Lecce in southern Italy has long been called the Florence of the South. It's a trek to get down this far from Tuscany (Puglia is the heel of the boot), I won't lie about that. From Bologna by train, it's about an 8-10 hour trip depending upon the train you take and the delay factor. The nearest airport is Brindisi, about 30 minutes away by car.
I hadn't been to Puglia since my 2009 trip. I only spent a few hours in Lecce back in 09 before moving further south to the town of Ugento. I promised myself back then to return to Lecce and give the town its due. I'm very happy that I returned for Tour d'Italia 2017.
Plenty of dining options in Lecce, from fast casual to full-blown multi-course formal. I'll detail my dining experiences in the next several posts, this post represents the overview.
Lots of pizza and good bread (00 Doppiozero) being consumed in this town. The pizza places aren't large dining establishments for sitting down, street dining is the thing around here, so an entire family will be huddled around a small table eating pizza together outside. Pizza is social, it's family, it's friends, it's take-away. It's also creative. Everyday I walked by Il Pizzicotto, Pizza al Taglio (my preferred place, thanks Marco), there was another version of pizza being displayed. I love the variety. Sure, I'm a sucker for pepperoni and cheese in the States, but it's hard to beat a truffle cheese pizza with mushrooms on a Sunday night. A word of note, Il Pizzicotto charges for its pizza by weight, as each individual piece is cut for the customer.

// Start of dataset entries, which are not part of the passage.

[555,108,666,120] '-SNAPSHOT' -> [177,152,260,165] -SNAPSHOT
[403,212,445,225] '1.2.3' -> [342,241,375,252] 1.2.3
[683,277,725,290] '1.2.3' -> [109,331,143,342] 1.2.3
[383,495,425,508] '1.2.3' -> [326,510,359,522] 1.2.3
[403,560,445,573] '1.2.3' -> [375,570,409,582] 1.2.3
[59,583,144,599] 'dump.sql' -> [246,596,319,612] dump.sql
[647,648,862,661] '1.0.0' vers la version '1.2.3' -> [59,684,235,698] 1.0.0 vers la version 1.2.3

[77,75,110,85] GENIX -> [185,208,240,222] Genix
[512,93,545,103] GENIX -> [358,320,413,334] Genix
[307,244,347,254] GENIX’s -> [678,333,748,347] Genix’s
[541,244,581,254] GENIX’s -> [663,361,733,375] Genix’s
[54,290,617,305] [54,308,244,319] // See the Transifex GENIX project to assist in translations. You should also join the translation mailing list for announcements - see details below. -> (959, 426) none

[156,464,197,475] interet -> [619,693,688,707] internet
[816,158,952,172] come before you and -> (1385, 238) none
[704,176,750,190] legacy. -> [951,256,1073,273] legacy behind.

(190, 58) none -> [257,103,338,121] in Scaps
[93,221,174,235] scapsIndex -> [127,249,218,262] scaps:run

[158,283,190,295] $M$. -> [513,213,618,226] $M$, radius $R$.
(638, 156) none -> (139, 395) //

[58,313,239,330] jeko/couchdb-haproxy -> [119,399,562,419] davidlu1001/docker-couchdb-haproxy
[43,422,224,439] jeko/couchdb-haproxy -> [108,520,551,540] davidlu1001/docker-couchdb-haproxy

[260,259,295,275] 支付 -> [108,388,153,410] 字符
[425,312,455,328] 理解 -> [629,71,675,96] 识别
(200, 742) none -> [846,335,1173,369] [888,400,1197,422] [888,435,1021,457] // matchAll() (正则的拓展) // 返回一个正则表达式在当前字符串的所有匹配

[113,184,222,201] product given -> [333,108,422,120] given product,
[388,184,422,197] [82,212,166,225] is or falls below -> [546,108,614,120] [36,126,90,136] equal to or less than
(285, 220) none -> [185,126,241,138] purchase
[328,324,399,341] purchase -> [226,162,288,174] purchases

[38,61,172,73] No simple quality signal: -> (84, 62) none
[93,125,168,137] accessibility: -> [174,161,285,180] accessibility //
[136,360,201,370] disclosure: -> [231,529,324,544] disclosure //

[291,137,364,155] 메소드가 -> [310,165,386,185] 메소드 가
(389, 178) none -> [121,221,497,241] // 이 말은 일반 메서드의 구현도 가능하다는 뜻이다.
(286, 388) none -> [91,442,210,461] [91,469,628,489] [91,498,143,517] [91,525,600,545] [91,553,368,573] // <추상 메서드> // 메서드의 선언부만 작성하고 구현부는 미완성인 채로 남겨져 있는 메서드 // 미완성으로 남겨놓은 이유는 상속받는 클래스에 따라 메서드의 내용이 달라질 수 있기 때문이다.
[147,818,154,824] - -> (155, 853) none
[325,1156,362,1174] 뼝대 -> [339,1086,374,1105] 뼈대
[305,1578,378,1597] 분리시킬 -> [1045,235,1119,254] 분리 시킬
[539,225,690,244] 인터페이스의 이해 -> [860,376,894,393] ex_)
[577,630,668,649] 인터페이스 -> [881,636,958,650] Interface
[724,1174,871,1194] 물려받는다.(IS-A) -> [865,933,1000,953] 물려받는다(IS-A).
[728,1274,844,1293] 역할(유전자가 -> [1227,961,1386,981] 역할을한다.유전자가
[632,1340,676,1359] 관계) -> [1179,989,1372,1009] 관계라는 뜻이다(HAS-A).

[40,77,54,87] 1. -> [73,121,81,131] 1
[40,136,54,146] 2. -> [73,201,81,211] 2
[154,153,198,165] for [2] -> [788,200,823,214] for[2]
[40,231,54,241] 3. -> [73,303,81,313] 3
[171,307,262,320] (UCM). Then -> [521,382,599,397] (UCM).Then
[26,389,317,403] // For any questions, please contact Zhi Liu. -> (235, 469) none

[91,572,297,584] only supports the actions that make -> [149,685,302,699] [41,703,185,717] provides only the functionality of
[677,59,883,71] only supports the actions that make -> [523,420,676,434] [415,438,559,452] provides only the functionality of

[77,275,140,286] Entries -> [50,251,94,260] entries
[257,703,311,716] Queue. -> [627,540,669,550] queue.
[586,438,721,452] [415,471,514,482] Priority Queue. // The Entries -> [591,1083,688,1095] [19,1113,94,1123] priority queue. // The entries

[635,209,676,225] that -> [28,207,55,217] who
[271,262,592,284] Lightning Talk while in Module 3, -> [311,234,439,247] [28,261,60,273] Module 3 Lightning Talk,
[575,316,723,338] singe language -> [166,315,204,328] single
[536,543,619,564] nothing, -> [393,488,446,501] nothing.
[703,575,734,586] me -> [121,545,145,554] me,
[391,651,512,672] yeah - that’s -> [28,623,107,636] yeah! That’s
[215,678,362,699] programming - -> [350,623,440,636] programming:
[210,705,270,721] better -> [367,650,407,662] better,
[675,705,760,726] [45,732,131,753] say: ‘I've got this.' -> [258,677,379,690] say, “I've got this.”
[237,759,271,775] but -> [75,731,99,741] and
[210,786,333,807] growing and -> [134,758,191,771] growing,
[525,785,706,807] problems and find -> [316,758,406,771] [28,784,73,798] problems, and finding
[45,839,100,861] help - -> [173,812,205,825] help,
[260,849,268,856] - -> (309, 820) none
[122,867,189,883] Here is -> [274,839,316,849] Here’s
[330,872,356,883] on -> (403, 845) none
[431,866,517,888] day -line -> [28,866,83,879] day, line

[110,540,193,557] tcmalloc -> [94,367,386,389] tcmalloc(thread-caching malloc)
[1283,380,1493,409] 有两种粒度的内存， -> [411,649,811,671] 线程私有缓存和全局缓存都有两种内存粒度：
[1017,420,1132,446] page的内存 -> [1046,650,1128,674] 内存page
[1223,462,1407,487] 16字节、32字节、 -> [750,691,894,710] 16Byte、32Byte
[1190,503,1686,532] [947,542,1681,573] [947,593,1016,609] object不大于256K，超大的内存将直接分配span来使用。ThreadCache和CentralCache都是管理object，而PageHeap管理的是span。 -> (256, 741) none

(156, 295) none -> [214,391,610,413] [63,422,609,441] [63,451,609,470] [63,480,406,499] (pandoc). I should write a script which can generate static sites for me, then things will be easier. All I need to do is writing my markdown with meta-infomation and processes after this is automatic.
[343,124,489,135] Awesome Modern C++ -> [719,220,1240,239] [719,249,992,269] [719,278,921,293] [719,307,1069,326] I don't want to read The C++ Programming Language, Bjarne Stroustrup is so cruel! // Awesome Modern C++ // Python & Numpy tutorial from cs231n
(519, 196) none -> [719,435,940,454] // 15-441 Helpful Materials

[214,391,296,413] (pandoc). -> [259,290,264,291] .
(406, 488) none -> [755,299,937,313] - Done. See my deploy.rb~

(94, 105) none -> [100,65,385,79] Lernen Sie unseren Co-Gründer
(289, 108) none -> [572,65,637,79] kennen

The town of Lecce is easy to navigate within the old city. Plenty of landmarks and churches to explore. Train station is a 5 minute walk to the center of town.
Sunday's are busy in Lecce, unlike some towns in Tuscany which can be nearly shut down except for the most touristy towns. Friday, Saturday and Sunday in Lecce the streets are packed with people and nearly every bar and restaurant open. The main restaurants don't open until about 730pm, sometimes 830pm. Pizza is served in some places as early as 6pm.
Monday’s in Lecce might lead you to believe that zombies attacked the town right after you walked safely back to your apartment on Sunday night. The streets are empty. Businesses are closed and you wonder where everyone is. I've never seen anything like it in a major town in Italy, there's always someone out. Not here. So remember to stock up on food for the day, because your options are limited.
I look forward to returning to Puglia. I would base my journey in Lecce but would rent a car to re-explore the towns around the region.